To determine whether QKI-6 could exert anticancer effects, QKI-6 overexpression and knockdown were performed in A549 cells ( Figures 3A, B ). Overexpression of QKI-6 inhibited tumor cell proliferation, and knockdown of QKI-6 promoted cell proliferation (P < 0.0001, Figures 3C, D ). Furthermore, overexpression of QKI-6 significantly reduced cell colony formation ability (P < 0.01, Figures 3E, F ) and induced a block in the G0/G1 phase. Conversely, knockdown of QKI-6 in A549 cells increased the proliferation and the proportion of cells in the S and G2 phases ( Figures 3G, H ). Moreover, overexpression of QKI-6 significantly inhibited A549 cell migration, and knockdown of QKI-6 promoted A549 cell migration ( Figures 3I, J ).

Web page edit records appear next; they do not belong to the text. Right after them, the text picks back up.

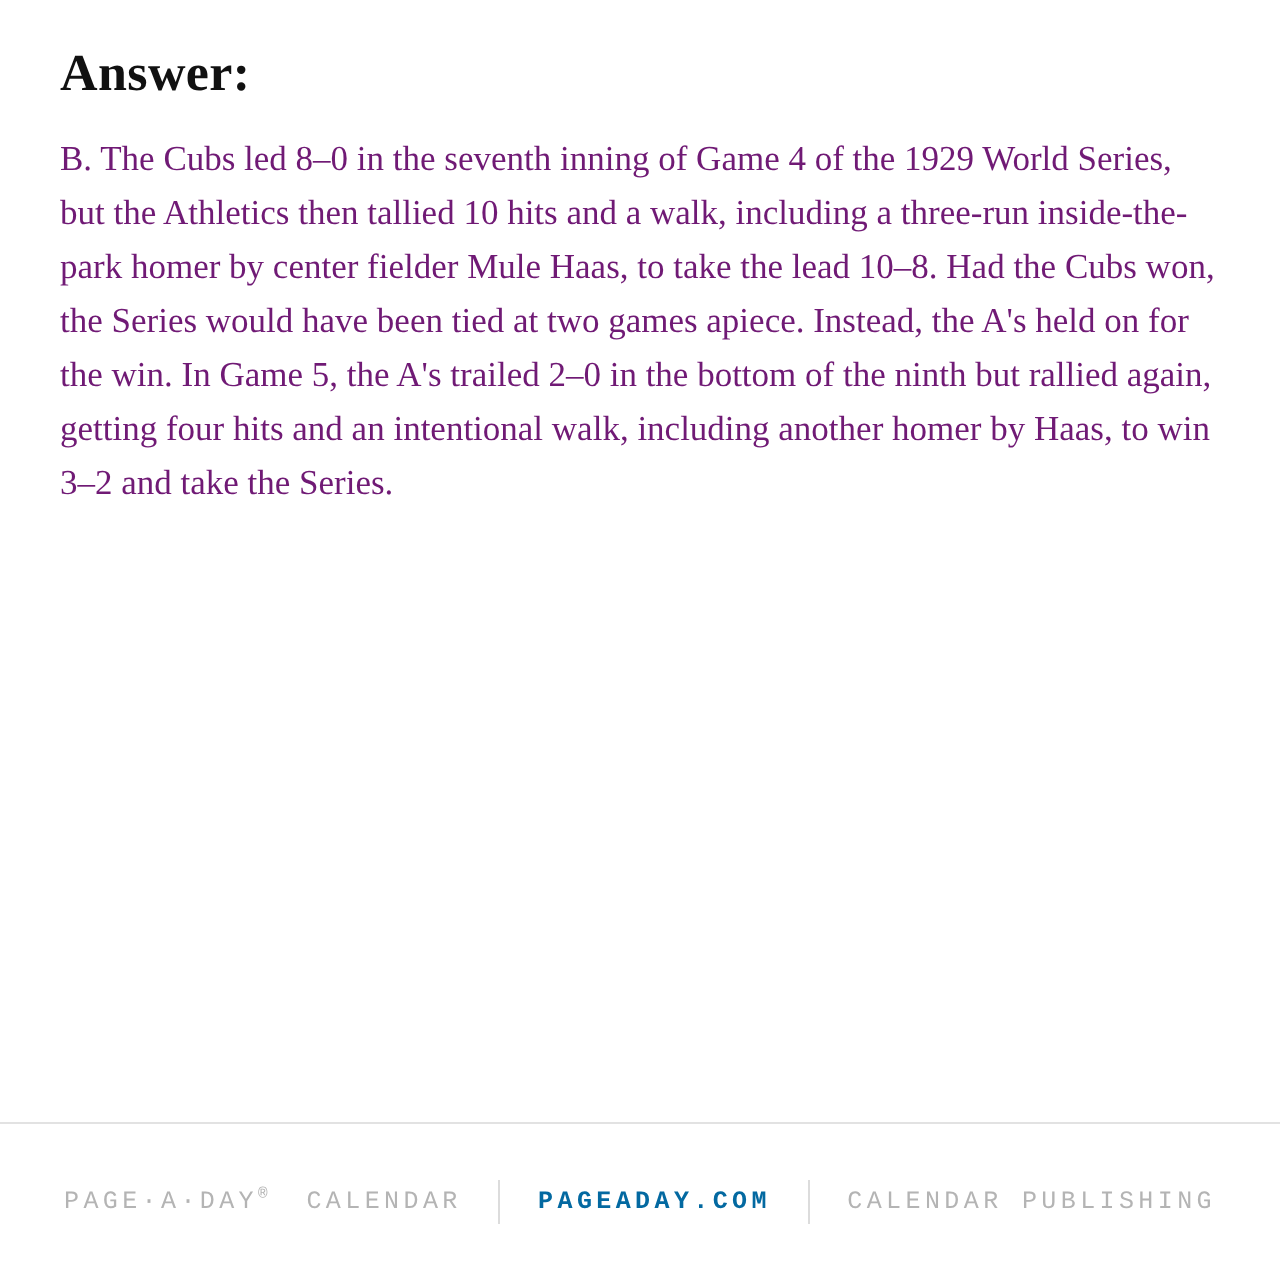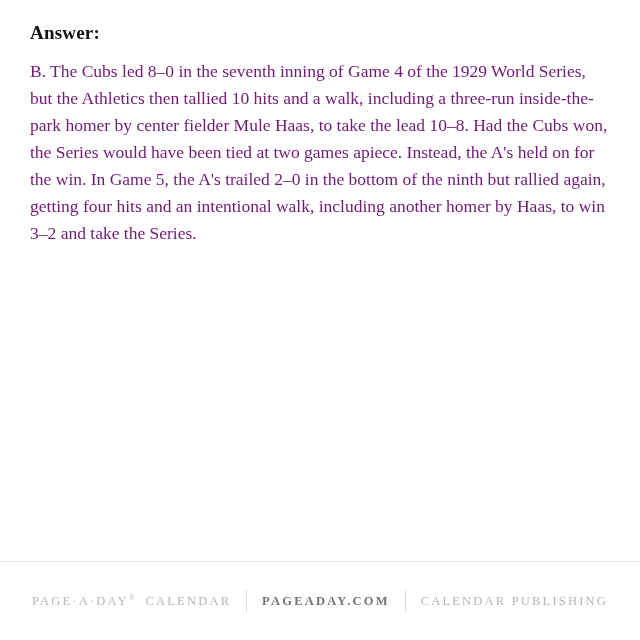"Answer:" .answer-heading { font-size: 19px -> 26px }
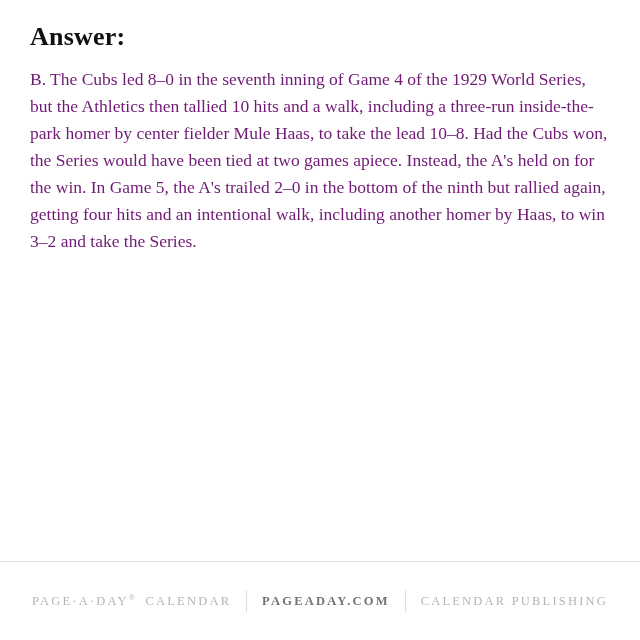"PAGE·A·DAY® CALENDAR" .footer-item { font-family: Liberation Serif, serif -> Liberation Mono, monospace }
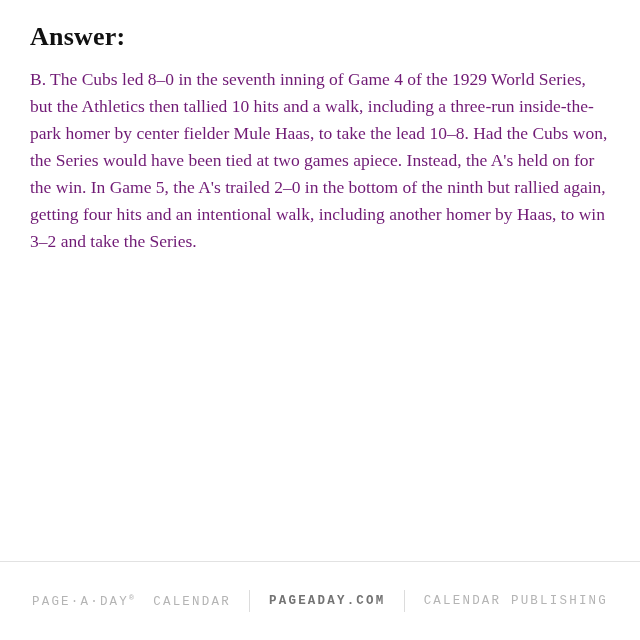"PAGEADAY.COM" .footer-item.dark { color: #737373 -> #0369a1 }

To elucidate the mechanisms by which QKI-6 could promote A549 cell migration, label-free proteomics technology was used to detect changes in protein expression levels in sh-QKI-6 and sh-NC cells. We identified 4,373 differentially expressed proteins by using Proteome Discoverer 1.4 between the sh-QKI-6 and sh-NC cells ( Figure 4A ). The label-free quantitation analysis of sh-QKI-6 and sh-NC proteins was performed using the Progenesis LC-MS software to identify 316 differentially expressed proteins (>2-fold). Of these, 145 were upregulated and 171 were downregulated (sh-QKI-6/sh-NC >2-fold or <0.5-fold, P < 0.05, Figure 4B , Table S1 ). All the differentially expressed proteins were analyzed using the Gene Ontology (GO, www.geneontology.org) database, which provided networks of molecular function (MF, Figure 4C ), biological process (BP, Figure 4D ), and cellular component (CC, Figure 4E ) to describe the gene product attributes (25). As shown in Figures 4C–E , the differentially expressed proteins were involved in various MFs and CCs. The classification of these proteins according to their molecular function showed that they were mainly involved in oxidoreductase activity, cytoskeletal protein binding, and actin binding ( Figure 4C , Figure S1 ). We also found that QKI-6 played a significant role in BPs including lipid metabolism, cell migration, and cell motility ( Figure 4D , Figure S2 ). The cellular component repartition analysis showed that the identified proteins were mainly presented in the cell periphery and plasma membrane ( Figure 4E , Figure S3 ).

Among the differentially expressed proteins, AGR2 was significantly upregulated in sh-QKI-6 A549 cells compared with sh-NC. We represented the result of AGR2 OS in the TCGA sample (n = 504) by Kaplan–Meier analysis. Higher AGR2 mRNA expression levels were correlated with poor prognosis (HR = 1.41, 95% CI = 1.05–1.89, P = 0.021, log-rank test, Figure 5A ). Furthermore, in the TCGA and GTEx databases, AGR2 mRNA levels in NSCLC were significantly upregulated compared with those in normal tissues (P < 0.05, Figure 5B ), and AGR2 mRNA levels were negatively correlated with QKI-6 mRNA levels (n = 513, r = −0.32, 95% CI = −0.39 to −0.23, P < 0.001, Spearman’s test, Figure 5C ). In addition, Western blot analysis showed that AGR2 was significantly upregulated in sh-QKI-6 A549 cells ( Figure 5D ). In this study, AGR2 mRNA expression was analyzed in A549 cells to confirm the effectiveness of si-RNA-AGR2 ( Figure 5E ). EGFR, p-SRC, and p-STAT3 simultaneously increased in QKI-6 knockdown A549 cells and decreased in AGR2 knockdown A549 cells. QKI-6 expression also affected the expression of E-cadherin and N-cadherin ( Figure 5F ). Furthermore, siRNA-mediated AGR2 knockdown significantly decreased migration and invasion in control and QKI-6 knockdown A549 cells ( Figures 5G–J , P < 0.01). Thus, QKI-6 is likely an inhibitor of NSCLC metastasis and suppresses EMT and metastasis by regulating AGR2 via EGFR–SRC–STAT3 signaling.